第二次世界大戦当時、連合軍・枢軸軍とも女性パイロットは存在していました。まず、ソ連を除いた国で見てみると、各国で少数見られ、前線に出撃する訳でなくプロパガンダ的に冒険飛行(ドイツのハンナ・ライチェ等)や後方輸送飛行部隊のパイロットでした。尚、英国では早くから婦人部隊が補助航空部隊で活躍しており、前線基地への戦闘機搬送にも従事したようです。米国でも女性のみの飛行隊(空輸部隊WASP)が結成され後方支援の輸送を行なっていました。
ソ連では他国での扱いと違っていました。共産主義のタテマエは平等社会です。だから国家の為に戦争で戦うのも男女平等だ。と言うタテマエ(実際は兵士不足で女性でも戦場に立たせたかっただけ)で、陸海軍とも沢山の女性を最前戦に送っています。もちろん、ソ連空軍でも整備士、管制官、基地防衛隊などに従事させています。愛国心やドイツに対する敵愾心から自らパイロット志願して活躍したうら若き女性達もいて、中でも有名なのが戦後に「出撃!魔女飛行隊」(原題は「Night Witches」)という本にもなった飛行隊がありました。

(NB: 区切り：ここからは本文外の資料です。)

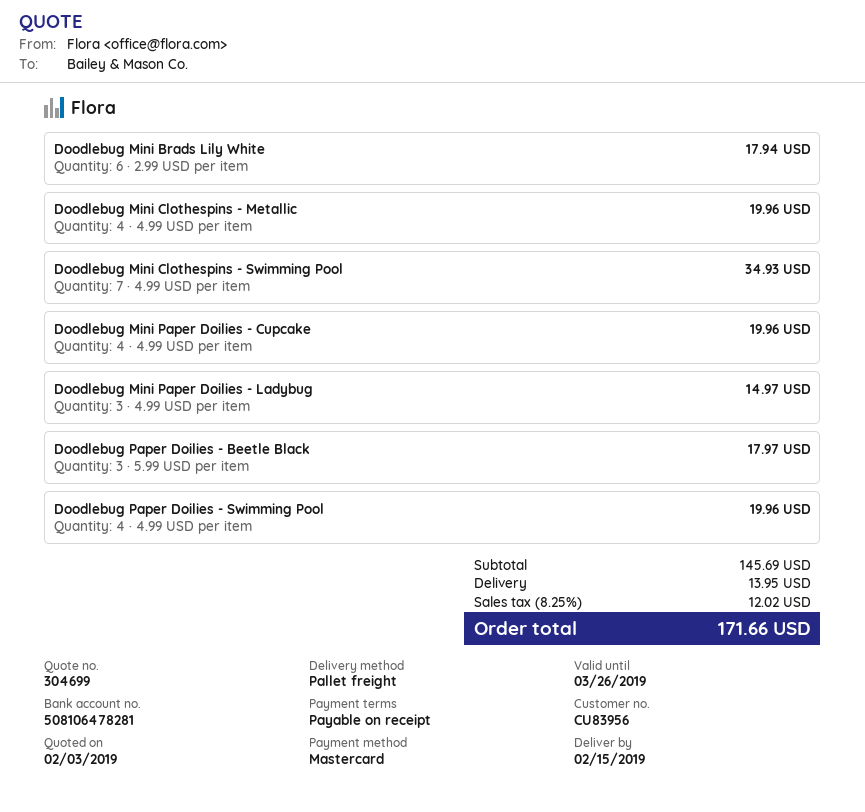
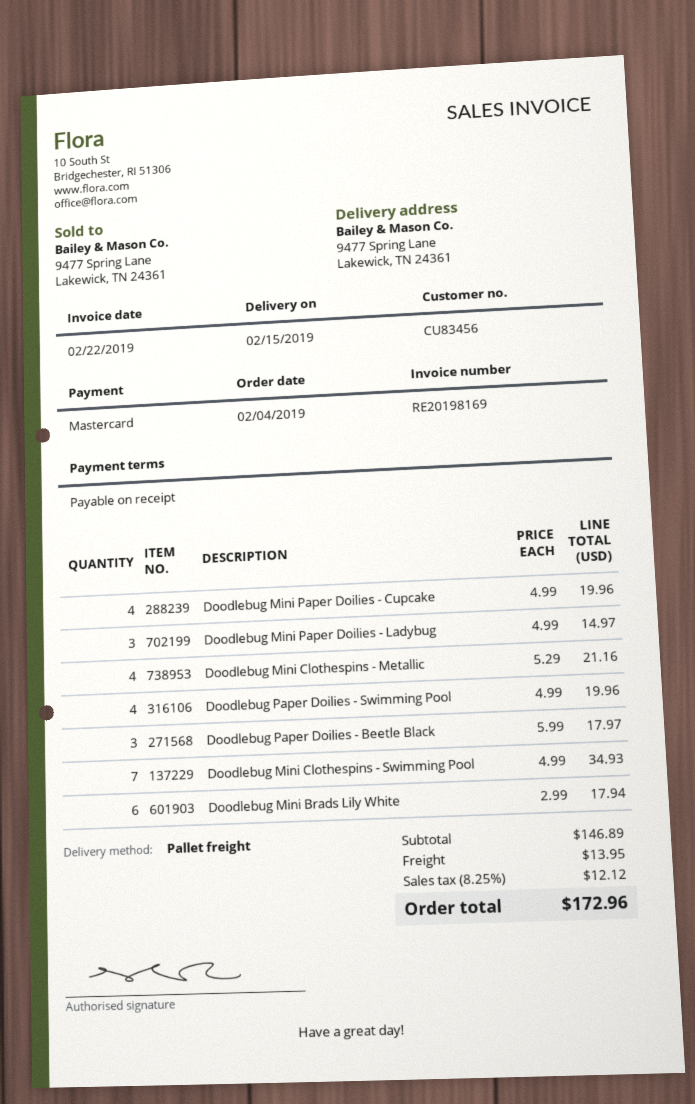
customer number: CU83956 -> CU83456
Doodlebug Mini Clothespins - Metallic: 4 x 4.99 = 19.96 -> 4 x 5.29 = 21.16
subtotal: 145.69 -> 146.89
tax: 8.25% = 12.02 -> 8.25% = 12.12
total: 171.66 -> 172.96

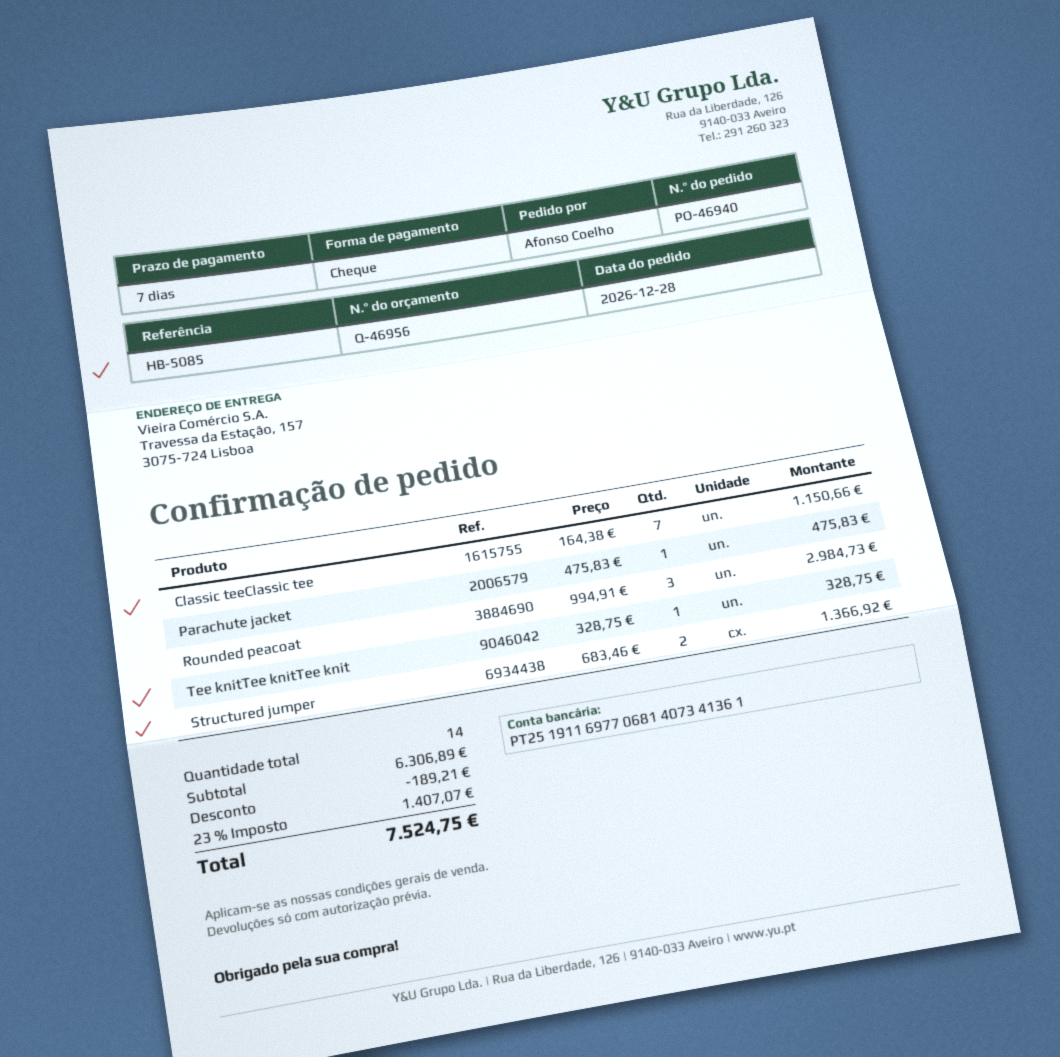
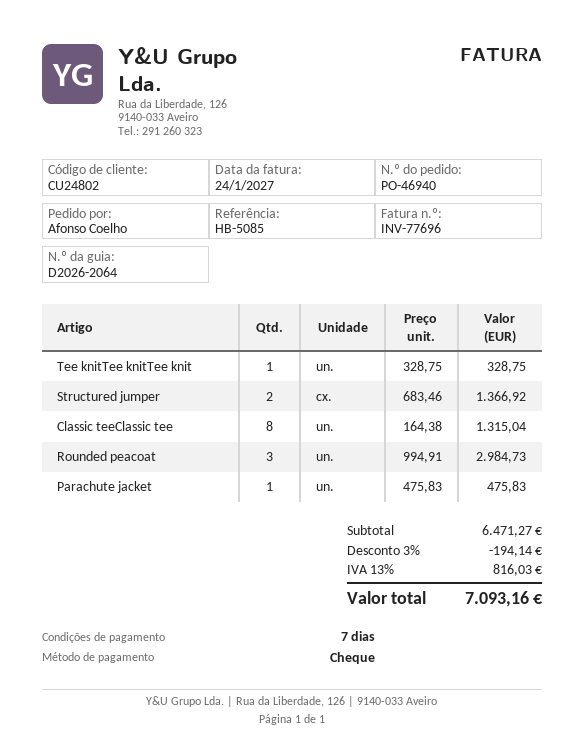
Classic teeClassic tee: 7 x 164.38 = 1150.66 -> 8 x 164.38 = 1315.04
subtotal: 6306.89 -> 6471.27
discount: 189.21 -> 194.14
tax: 23% = 1407.07 -> 13% = 816.03
total: 7524.75 -> 7093.16

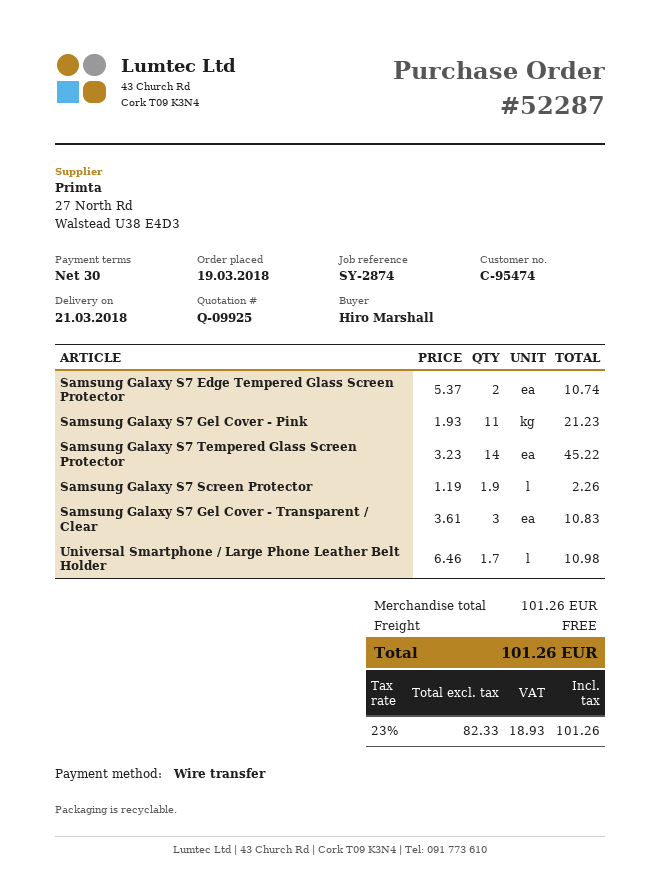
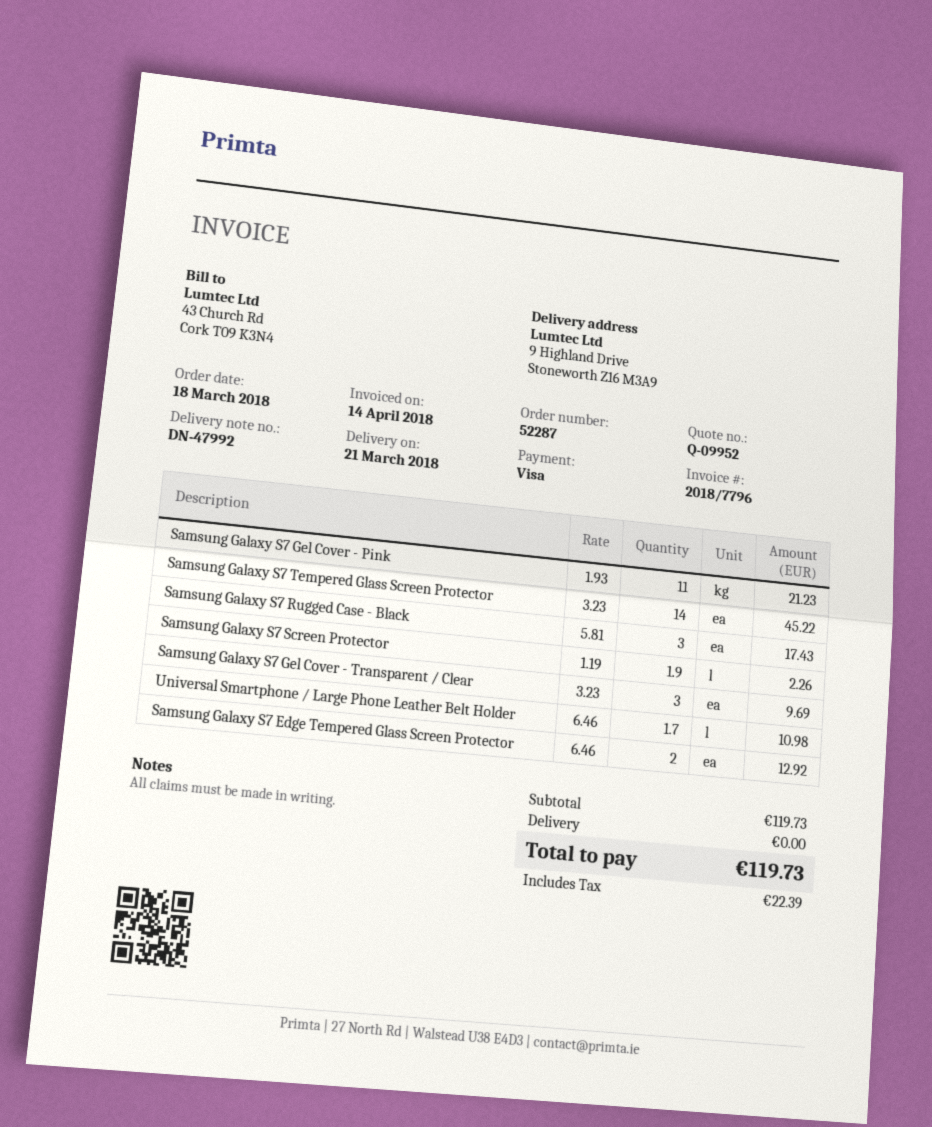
quote number: Q-09925 -> Q-09952
order date: 2018-03-19 -> 2018-03-18
payment method: bank transfer -> Visa
Samsung Galaxy S7 Edge Tempered Glass Screen Protector: 2 x 5.37 = 10.74 -> 2 x 6.46 = 12.92
Samsung Galaxy S7 Gel Cover - Transparent / Clear: 3 x 3.61 = 10.83 -> 3 x 3.23 = 9.69
Samsung Galaxy S7 Rugged Case - Black: none -> 3 x 5.81 = 17.43
subtotal: 101.26 -> 119.73
tax: 18.93 -> 22.39
total: 101.26 -> 119.73

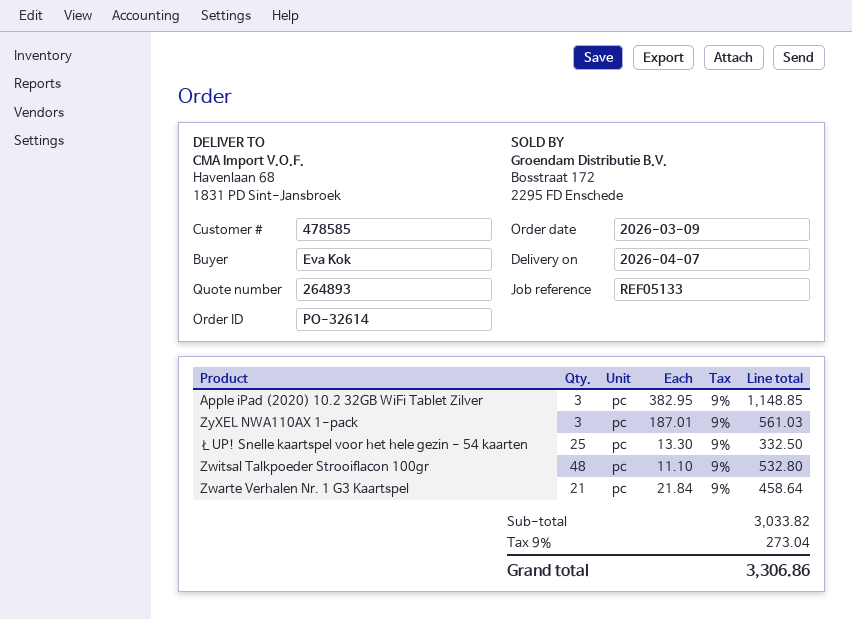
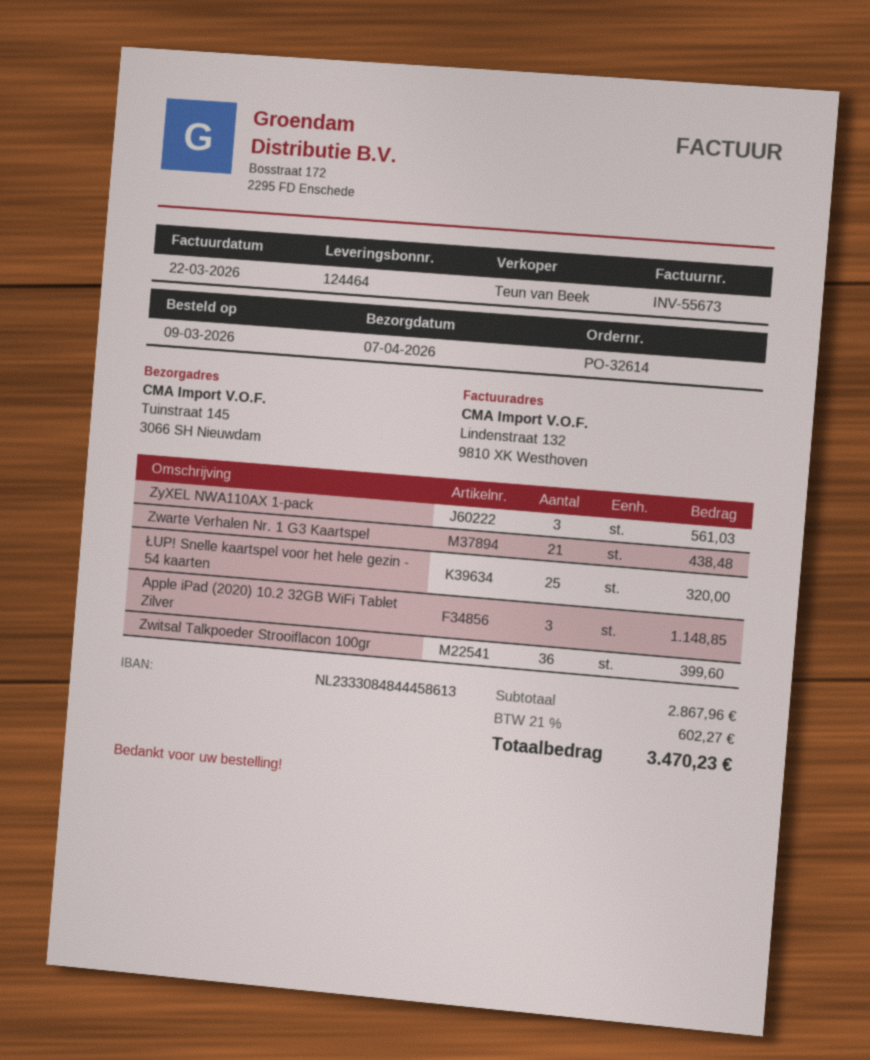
ship to: Havenlaan 68, 1831 PD Sint-Jansbroek -> Tuinstraat 145, 3066 SH Nieuwdam
ŁUP! Snelle kaartspel voor het hele gezin - 54 kaarten: 25 for 332.50 -> 25 for 320.00
Zwitsal Talkpoeder Strooiflacon 100gr: 48 for 532.80 -> 36 for 399.60
Zwarte Verhalen Nr. 1 G3 Kaartspel: 21 for 458.64 -> 21 for 438.48
subtotal: 3033.82 -> 2867.96
tax: 9% = 273.04 -> 21% = 602.27
total: 3306.86 -> 3470.23

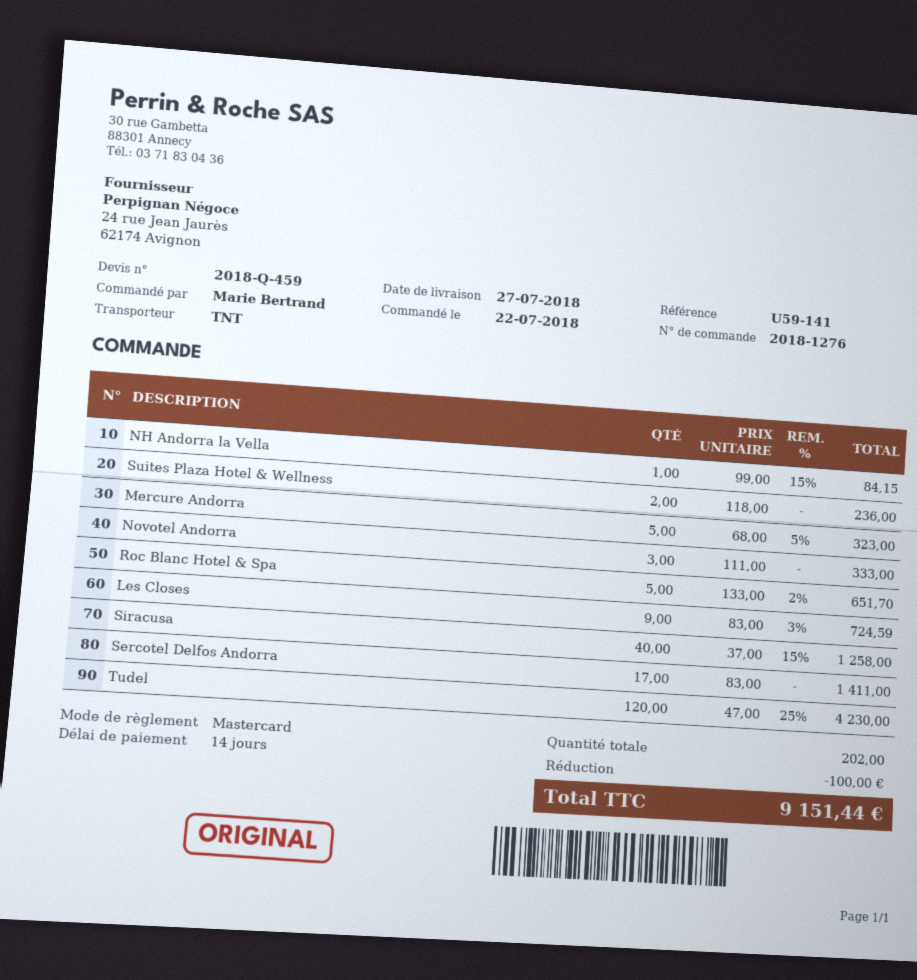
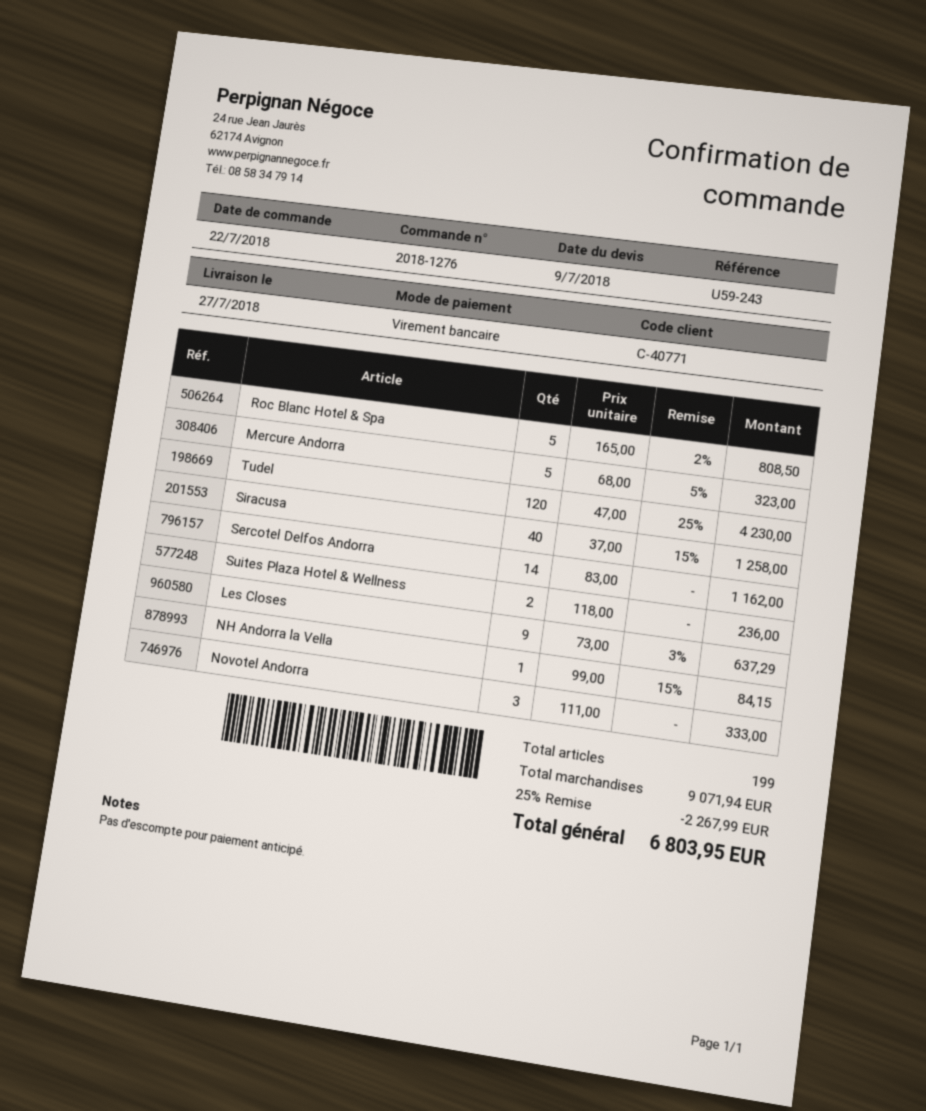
reference: U59-141 -> U59-243
payment method: Mastercard -> bank transfer
Roc Blanc Hotel & Spa: 5 x 133.00 - 2% = 651.70 -> 5 x 165.00 - 2% = 808.50
Les Closes: 9 x 83.00 - 3% = 724.59 -> 9 x 73.00 - 3% = 637.29
Sercotel Delfos Andorra: 17 x 83.00 = 1411.00 -> 14 x 83.00 = 1162.00
total quantity: 202 -> 199
discount: 100.00 -> 2267.99
total: 9151.44 -> 6803.95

ドイツ軍の電撃奇襲「バルバロッサ作戦」によって国土にどんどん攻めこれ、戦力を激しく消耗したソ連空軍は志願兵を募った所、民間飛行クラブ等で飛行訓練を積んだ女性達も複数応募してきました。最初は断っていたのですが、1941年末より戦局の深刻な状態が明らかとなり、高名な女性飛行家のマリーナ・ラスコーヴァがスターリンの許可を得て、民間飛行士や飛行クラブから選抜した若き女性達約1,200人を女性だけの3つの飛行連隊(586女子戦闘機連隊、587女子爆撃機連隊、588夜間爆撃機連隊)を創設し、ラスコヴァ自らが司令として着任。この3つの連隊はパイロットだけで無く、整備士から管制官まで400名の要員全てが女性で編成されていました。そしてこの女性飛行隊が後にドイツから図らずも“魔女飛行隊”と恐れられる存在になったのです。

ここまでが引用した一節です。